ASSIGNMENT —
Go through the data below and copy each line where the word "none" occurs.

────

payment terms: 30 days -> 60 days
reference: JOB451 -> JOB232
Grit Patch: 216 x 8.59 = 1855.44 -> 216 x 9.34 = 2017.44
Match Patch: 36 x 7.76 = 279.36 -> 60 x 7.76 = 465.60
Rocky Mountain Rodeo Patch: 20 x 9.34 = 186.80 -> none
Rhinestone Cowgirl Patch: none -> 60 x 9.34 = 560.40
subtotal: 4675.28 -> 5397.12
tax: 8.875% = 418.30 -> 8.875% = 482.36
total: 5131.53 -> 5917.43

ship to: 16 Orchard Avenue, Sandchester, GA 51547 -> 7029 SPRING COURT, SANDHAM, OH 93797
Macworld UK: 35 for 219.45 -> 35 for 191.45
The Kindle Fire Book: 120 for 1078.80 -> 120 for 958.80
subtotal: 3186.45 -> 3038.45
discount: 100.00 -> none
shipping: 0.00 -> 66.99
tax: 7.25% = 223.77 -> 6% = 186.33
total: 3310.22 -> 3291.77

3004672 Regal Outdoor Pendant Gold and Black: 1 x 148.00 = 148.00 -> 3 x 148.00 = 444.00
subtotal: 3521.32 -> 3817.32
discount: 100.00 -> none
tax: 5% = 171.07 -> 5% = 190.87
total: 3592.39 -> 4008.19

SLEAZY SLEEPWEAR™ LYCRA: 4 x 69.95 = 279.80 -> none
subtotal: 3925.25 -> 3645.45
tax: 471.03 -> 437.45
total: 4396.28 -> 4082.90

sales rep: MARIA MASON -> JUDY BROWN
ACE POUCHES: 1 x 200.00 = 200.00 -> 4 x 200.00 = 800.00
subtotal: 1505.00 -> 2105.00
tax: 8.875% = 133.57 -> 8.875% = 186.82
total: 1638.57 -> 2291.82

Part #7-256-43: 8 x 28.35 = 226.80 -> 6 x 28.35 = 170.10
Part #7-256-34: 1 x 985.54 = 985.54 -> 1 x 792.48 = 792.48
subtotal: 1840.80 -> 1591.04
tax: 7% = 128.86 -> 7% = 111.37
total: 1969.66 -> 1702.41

────

SOLUTION —
Rocky Mountain Rodeo Patch: 20 x 9.34 = 186.80 -> none
Rhinestone Cowgirl Patch: none -> 60 x 9.34 = 560.40
discount: 100.00 -> none
discount: 100.00 -> none
SLEAZY SLEEPWEAR™ LYCRA: 4 x 69.95 = 279.80 -> none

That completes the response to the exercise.